Task details -
Copy each line from the listing below where the word "margin" shows up.

Data provided -
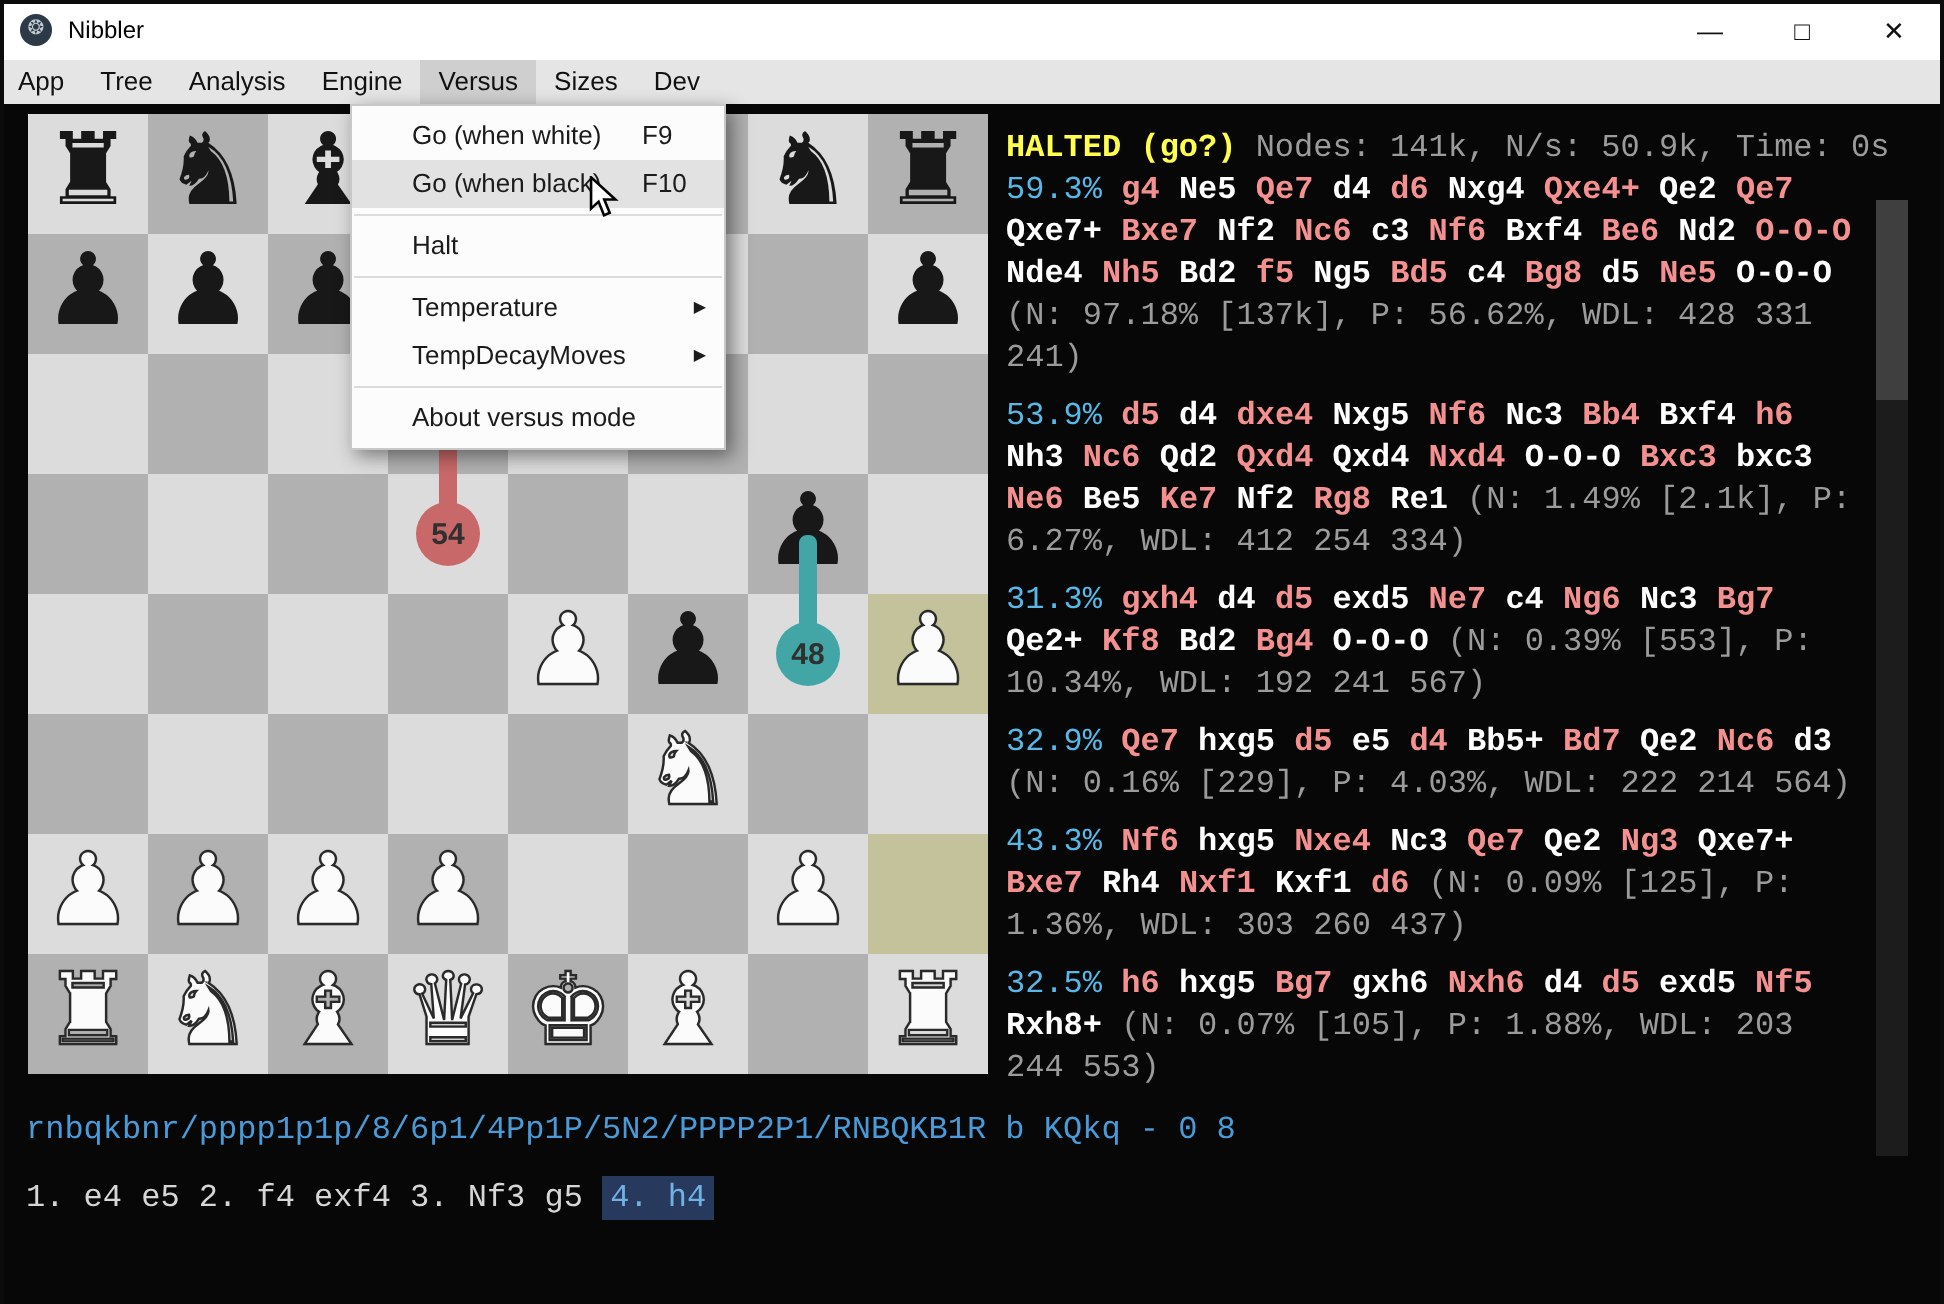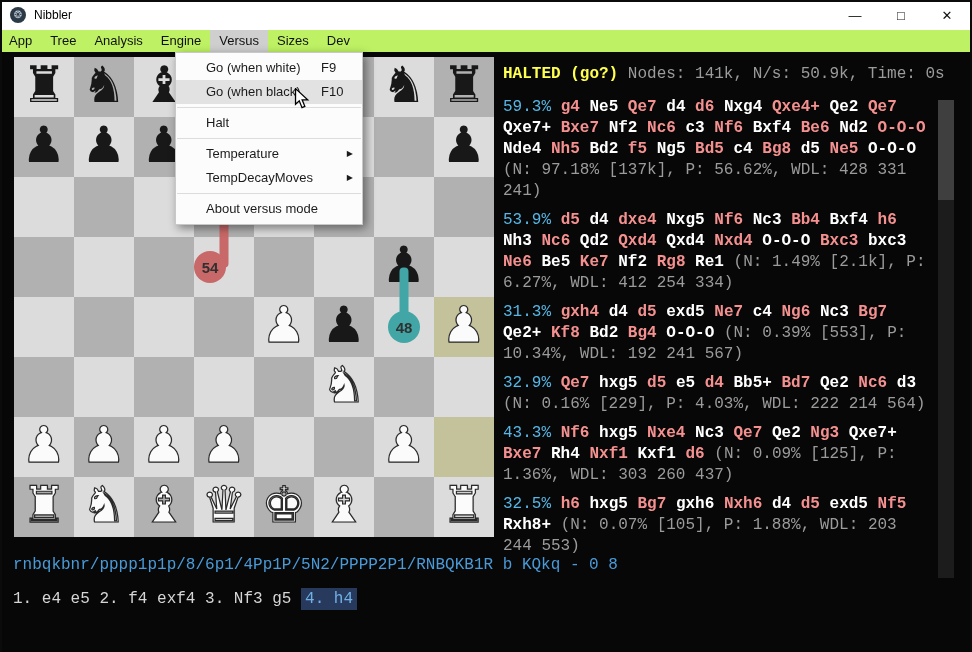--- a/index.html
+++ b/index.html
@@ -20,21 +20,21 @@
     border-radius: 50%; background: #2c3a47;
     display: flex; align-items: center; justify-content: center;
   }
   .app-icon span { color: #c2ccd4; font-size: 10px; line-height: 10px; }
   .window-title { position: absolute; left: 34px; top: 0; line-height: 30px; font-size: 12px; color: #000; }
   .win-controls { position: absolute; right: 2px; top: 0; height: 30px; display: flex; }
   .win-btn { width: 46px; height: 30px; display: flex; align-items: center; justify-content: center;
              color: #111; font-size: 13px; }
   .menubar {
     position: absolute; left: 0; top: 30px; width: 972px; height: 22px;
-    background: #bef264; font-size: 13px; color: #111; white-space: nowrap;
+    background: #e5e5e5; font-size: 13px; color: #111; white-space: nowrap;
   }
   .mb-item { display: inline-block; padding: 0 9px; line-height: 22px; }
   .mb-item.active { background: #cfcfcf; }
 
   
   .board { position: absolute; left: 14px; top: 57px; width: 480px; height: 480px; }
   .sq { position: absolute; width: 60px; height: 60px; z-index: 1; }
   .piece { position: absolute; width: 60px; height: 60px; z-index: 2;
            font-family: "DejaVu Sans", sans-serif; font-size: 50px; line-height: 57px;
            text-align: center; user-select: none; }
@@ -54,21 +54,21 @@
   }
   .vmenu-row { position: relative; height: 24px; line-height: 24px; padding-left: 30px; }
   .vmenu-row.hl { background: #e2e2e2; }
   .vmenu-shortcut { position: absolute; left: 145px; top: 0; }
   .vmenu-subarrow { position: absolute; right: 9px; top: 0; font-size: 8px; }
   .vmenu-sep { height: 1px; background: #dcdcdc; margin: 3px 1px; }
 
   
   .analysis { position: absolute; left: 503px; top: 64px; width: 430px;
               font-family: "Liberation Mono", monospace; font-size: 16px; line-height: 21px; }
-  .status { white-space: nowrap; width: max-content; margin-bottom: 12px; }
+  .status { white-space: nowrap; width: max-content; }
   .engine-state { font-weight: bold; }
   .ablock { margin: 0 0 8px 0; }
   .mv { font-weight: bold; white-space: nowrap; }
   .scroll-track { position: absolute; left: 938px; top: 100px; width: 16px; height: 478px; background: #1c1c1c; }
   .scroll-thumb { position: absolute; left: 0; top: 0; width: 16px; height: 100px; background: #3f3f3f; }
 
   
   .fenline { position: absolute; left: 13px; top: 556px; white-space: nowrap;
              font-family: "Liberation Mono", monospace; font-size: 16px; color: #4a9ad8; }
   .movelist { position: absolute; left: 13px; top: 590px; white-space: nowrap;
@@ -195,21 +195,21 @@
     <div class="sq" style="left: 180px; top: 420px; background: rgb(220, 220, 220);"></div>
     <div class="piece wp" style="left: 180px; top: 420px;">♛</div>
     <div class="sq" style="left: 240px; top: 420px; background: rgb(177, 177, 177);"></div>
     <div class="piece wp" style="left: 240px; top: 420px;">♚</div>
     <div class="sq" style="left: 300px; top: 420px; background: rgb(220, 220, 220);"></div>
     <div class="piece wp" style="left: 300px; top: 420px;">♝</div>
     <div class="sq" style="left: 360px; top: 420px; background: rgb(177, 177, 177);"></div>
     <div class="sq" style="left: 420px; top: 420px; background: rgb(220, 220, 220);"></div>
     <div class="piece wp" style="left: 420px; top: 420px;">♜</div>
     <div class="arrow-line" style="left: 210px; top: 85.5px; width: 120px; background: rgb(201, 104, 104); transform-origin: 0px 50%; transform: rotate(1.5708rad);"></div>
-    <div class="arrow-circle" style="left: 180px; top: 194px; background: rgb(201, 104, 104);">54</div>
+    <div class="arrow-circle" style="left: 194px; top: 194px; background: rgb(201, 104, 104);">54</div>
     <div class="arrow-line" style="left: 390px; top: 205.5px; width: 60px; background: rgb(66, 166, 166); transform-origin: 0px 50%; transform: rotate(1.5708rad);"></div>
     <div class="arrow-circle" style="left: 374px; top: 254px; background: rgb(66, 166, 166);">48</div>
   </div>
 
 <div class="vmenu" id="vmenu">
     <div class="vmenu-row"><span>Go (when white)</span><span class="vmenu-shortcut">F9</span></div>
     <div class="vmenu-row hl"><span>Go (when black)</span><span class="vmenu-shortcut">F10</span></div>
     <div class="vmenu-sep"></div>
     <div class="vmenu-row"><span>Halt</span></div>
     <div class="vmenu-sep"></div>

Response to this exercise -
   .vmenu-sep { height: 1px; background: #dcdcdc; margin: 3px 1px; }
-  .status { white-space: nowrap; width: max-content; margin-bottom: 12px; }
   .ablock { margin: 0 0 8px 0; }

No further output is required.